RetGen: A Joint framework for Retrieval and Grounded Text Generation Modeling

This repository contains the source code and trained model for "Joint Retrieval and Generation Training for Grounded Text Generation". RetGen is a joint training framework that simultaneously optimizes a dense passage retriever and a knowledge-grounded text generator in an end-to-end fashion. It can be applied to scenarios including but not limited to conversational modeling, text generation and open-domain question answering. The code implementation is based on DialoGPT, Huggingface Transformers, DPR and ANCE. Our human evaluation results indicates that RetGen can generate more relevant, interesting and human-like text comparing to vanilla DialoGPT or GPT-2.

Figure: RetGen overview.

If this repo is helpful to your research, please cite our paper:

@article{zhang2021joint,
  title={Joint Retrieval and Generation Training for Grounded Text Generation},
  author={Zhang, Yizhe and Sun, Siqi and Gao, Xiang and Fang, Yuwei and Brockett, Chris and Galley, Michel and Gao, Jianfeng and Dolan, Bill},
  journal={arXiv preprint arXiv:2105.06597},
  year={2021}
}

Enviroment

Conda

For cuda 10.0, run

conda env create -f RetGen.yml
conda activate RetGen
conda install pytorch=1.4.0 torchvision cudatoolkit=10.0 -c pytorch

, then install apex by (download apex to somewhere else)
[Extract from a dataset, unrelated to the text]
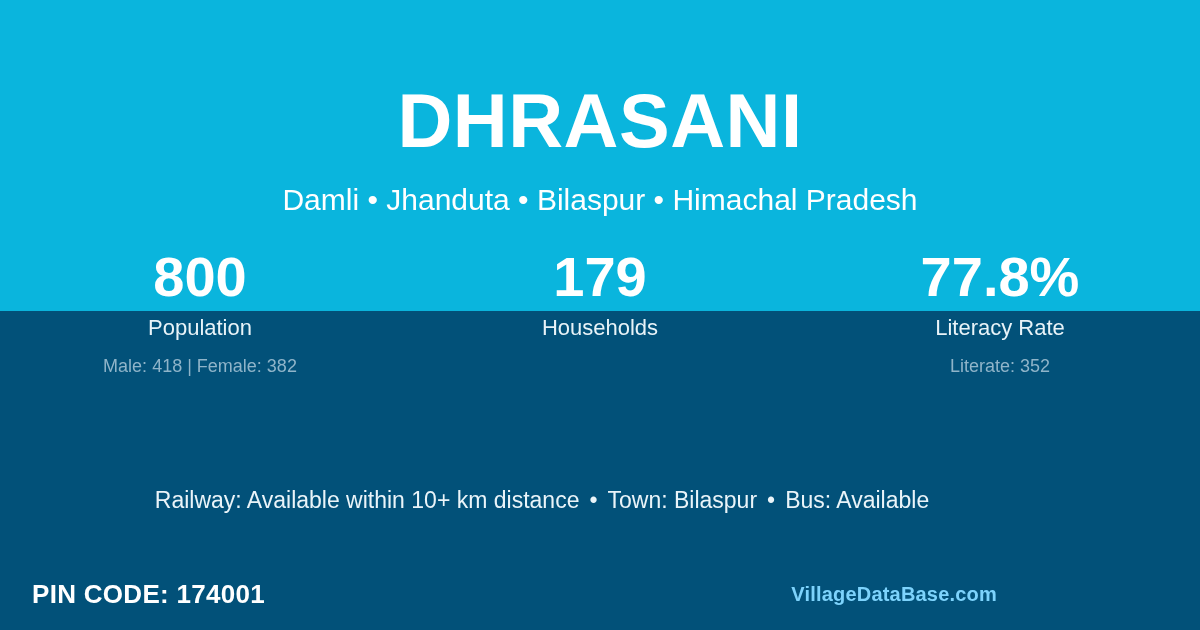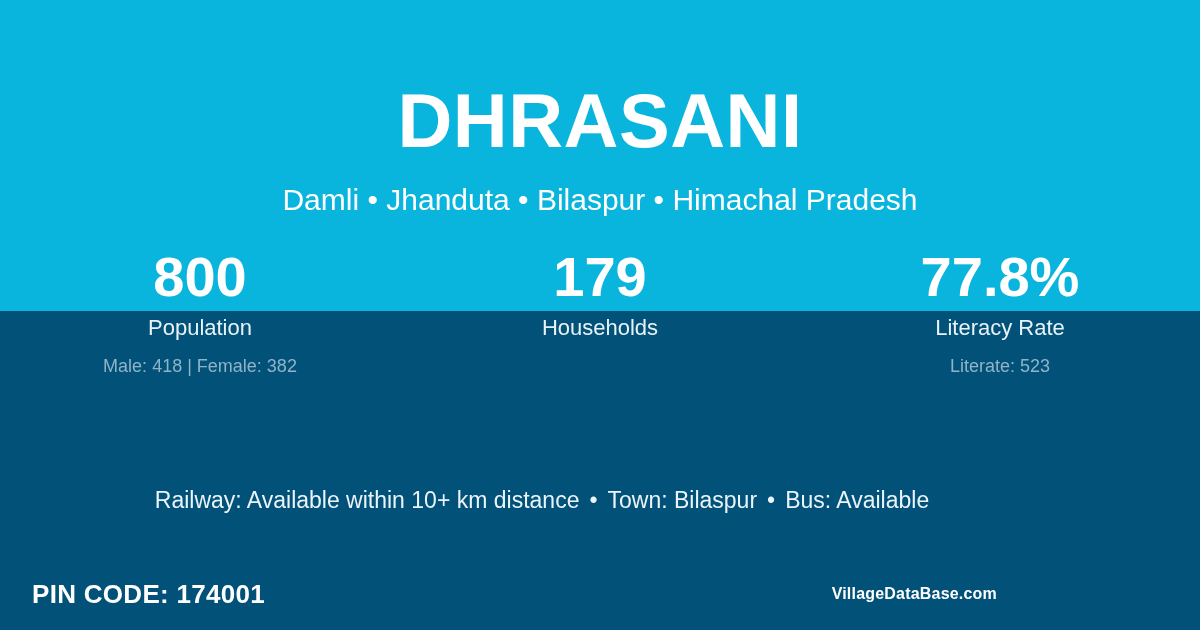"Literate: 523" div.stat-sub { text: 523 -> 352 }
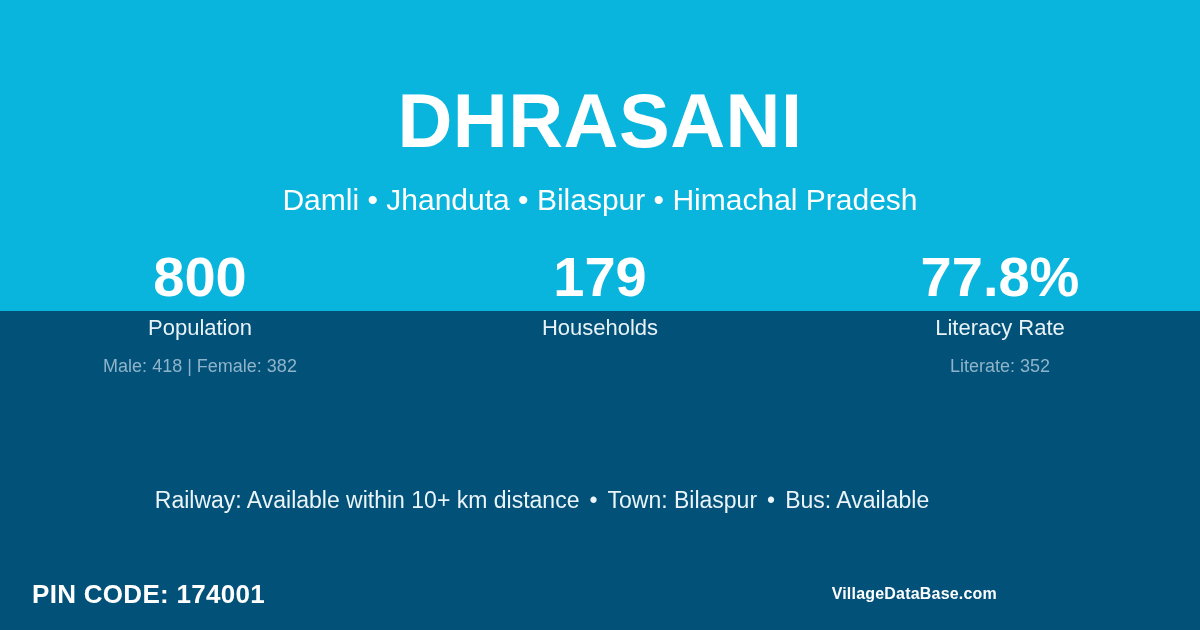"VillageDataBase.com" .brand { color: #ffffff -> #7dd3fc; font-size: 16px -> 20px }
git clone https://github.com/NVIDIA/apex
cd apex
pip install -v --no-cache-dir --global-option="--cpp_ext" --global-option="--cuda_ext" ./

For cuda 10.1, simply run

conda install pytorch=1.5.0 torchvision cudatoolkit=10.1 -c pytorch

instead of

conda install pytorch=1.4.0 torchvision cudatoolkit=10.0 -c pytorch

Next, install Fairseq in somewhere else

git clone https://github.com/pytorch/fairseq
cd fairseq
pip install --editable ./

Docker

Container was built by

docker build -f dockerfile.txt -t gdpt .

Activate container by

docker run --gpus all --ipc=host --rm -it --mount src=/your_source_code_dir,dst=/code,type=bind --mount src=/gdpt,dst=/gdpt,type=bind intersun/gdpt

Preprocessing

The training corpus needs to be first compressed in to *.db file using command below

python dialogpt/prepro.py --corpus data/train.doc_ctx_rsp.txt --max_seq_len 512

Training

Example training command for reddit data with 8 GPUs (each with 32GB VRAM)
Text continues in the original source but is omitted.